Em Portugal, mais de um milhão de portugueses sofre com problemas da tiroide, principalmente mulheres. Atualmente, 68% destas pessoas desenvolve nódulos e 18% corre o risco de desenvolver doença autoimune tiroideia, com potencial alteração da função desta glândula. Cerca de sete a 15% poderão mesmo desenvolver um cancro.

 

Tanto a diminuição (hipotiroidismo) como o aumento da produção de hormonas (hipertiroidismo) leva ao aparecimento de doenças. Cláudia Freitas, médica endocrinologista no Atrys Centro Médico Avançado, em Santa Maria da Feira, alerta para a necessidade de um rápido diagnóstico e um tratamento eficaz. As doenças da tiroide são frequentes na população, porém, a evolução para cancro “depende sempre da idade, do sexo, de antecedentes pessoais e historial familiar, mas o hipo e o hipertiroidismo exigem rapidez de resposta, pois a tiroide influencia todos os sistemas do corpo humano e tem um forte impacto na saúde", salienta a especialista.
 
A tiroide tem como principal função produzir e libertar na circulação sanguínea as hormonas responsáveis pelo controlo do organismo.
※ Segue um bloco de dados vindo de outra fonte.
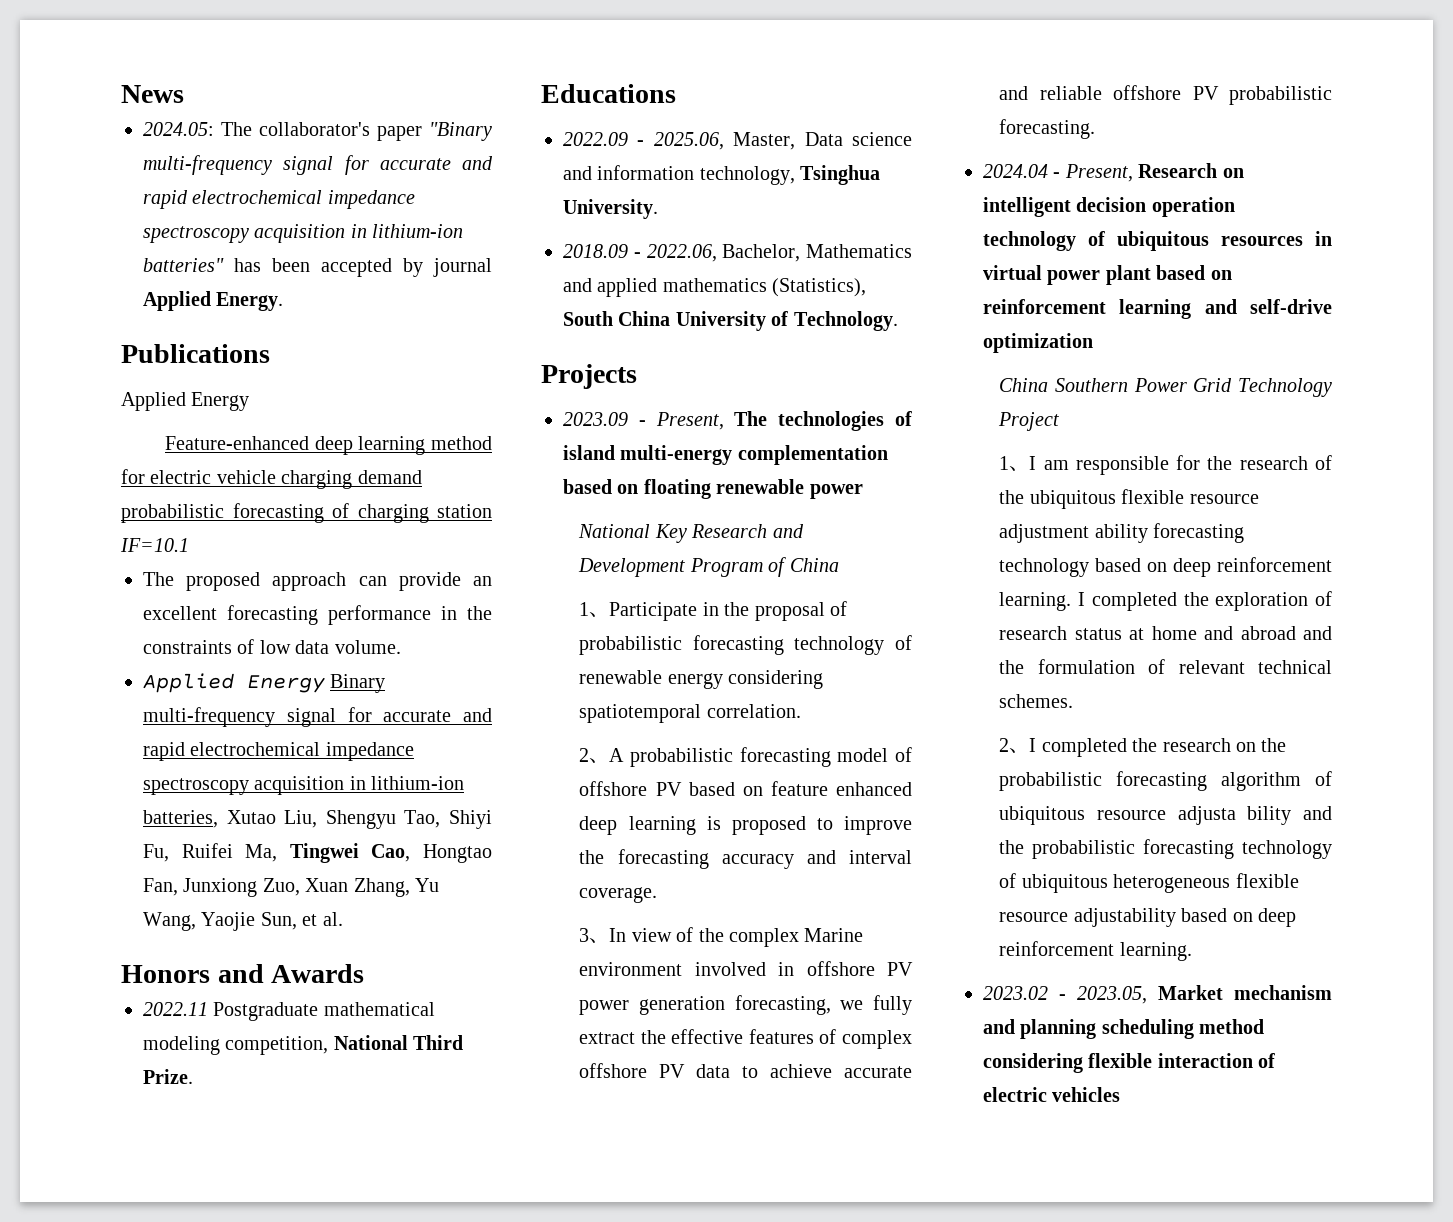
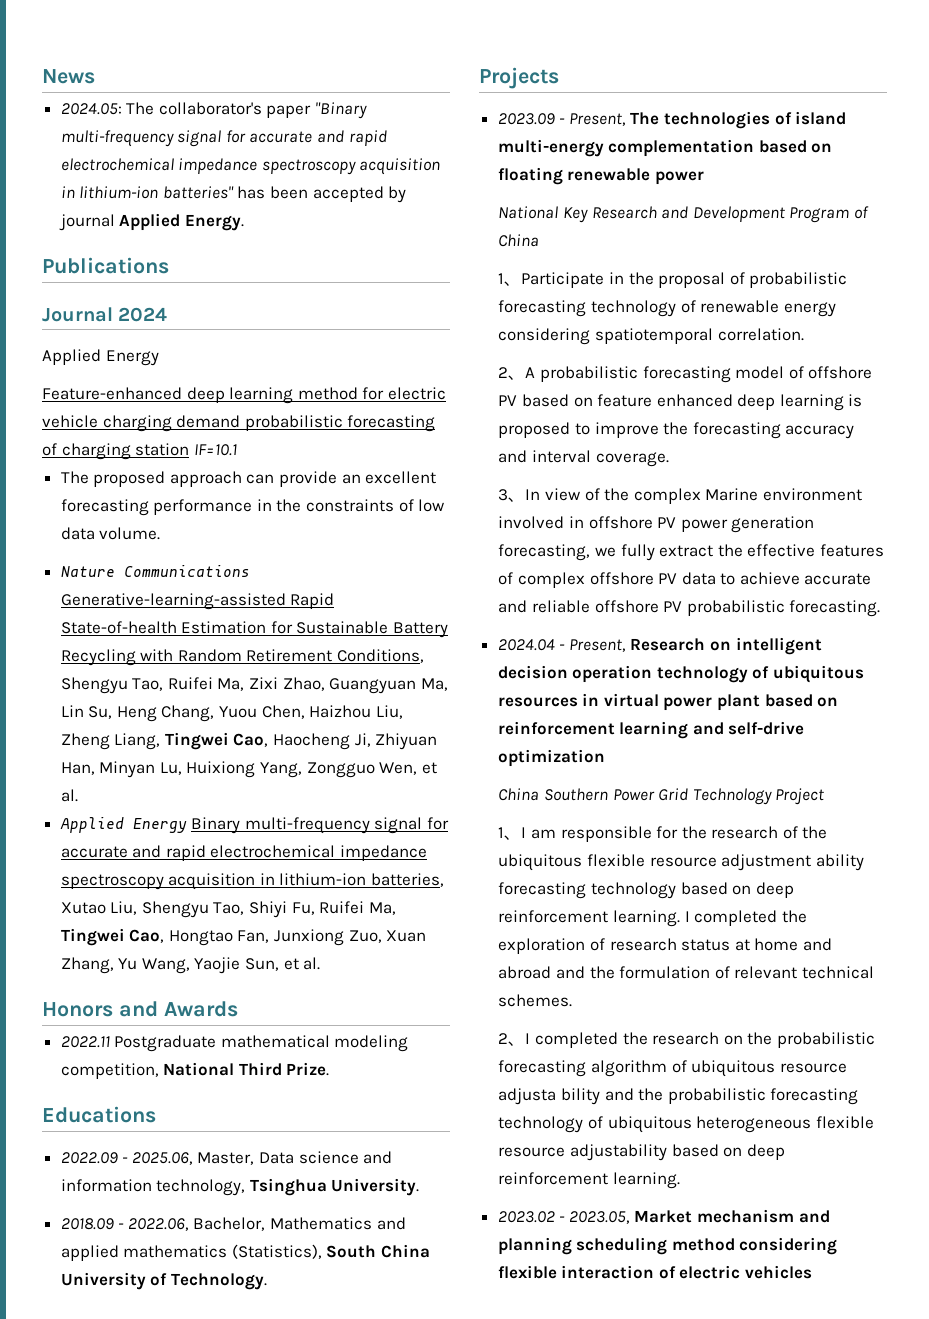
+ Journal 2024
+ Nature Communications Generative-learning-assisted Rapid State-of-health Estimation for Sustainable Battery Recycling with Random Retirement Conditions, Shengyu Tao, Ruifei Ma, Zixi Zhao, Guangyuan Ma, Lin Su, Heng Chang, Yuou Chen, Haizhou Liu, Zheng Liang, Tingwei Cao, Haocheng Ji, Zhiyuan Han, Minyan Lu, Huixiong Yang, Zongguo Wen, et al.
Localizada na base do pescoço, produz as hormonas responsáveis por regular vários órgãos - desde a pele, ao coração, passando pela função cerebral, intestinos, peso e metabolismo.
 
Atualmente é possível, por exemplo, tratar quistos benignos sem cirurgia graças à injeção de etanol. Cláudia Freitas defende uma abordagem multidisciplinar às doenças que afetam esta glândula, combinando técnicas de diagnóstico e tratamento, “só assim é possível oferecer o tratamento mais adequado e uma resposta ampla ao doente, sempre com foco na rapidez e prevenção", explica a médica.
 
Numa só consulta, é possível solicitar exames, realizar ecografias e até executar a citologia, se necessário, de forma a acelerar o diagnóstico e dar início ao tratamento. Os sintomas podem ser pouco específicos e, inicialmente, a doença até pode ser completamente silenciosa – mas habitualmente tem manifestações cardiovasculares, psicológicas, neurológicas, ósseas e metabólicas, entre outras. O tratamento é principalmente médico, mas em muitas situações é necessário recorrer a tratamento definitivo com iodo radioativo ou cirurgia.
 
A especialista explica que o hipo e o hipertiroidismo exigem tratamento rápido e eficaz, já que são condições que influenciam todos os sistemas do corpo humano e têm forte impacto na saúde do indivíduo. “Regra geral, o doente fica compensado com a medicação, mas deve ficar sob maior ou menor vigilância médica em função da idade ou da existência de outras patologias”, acrescenta.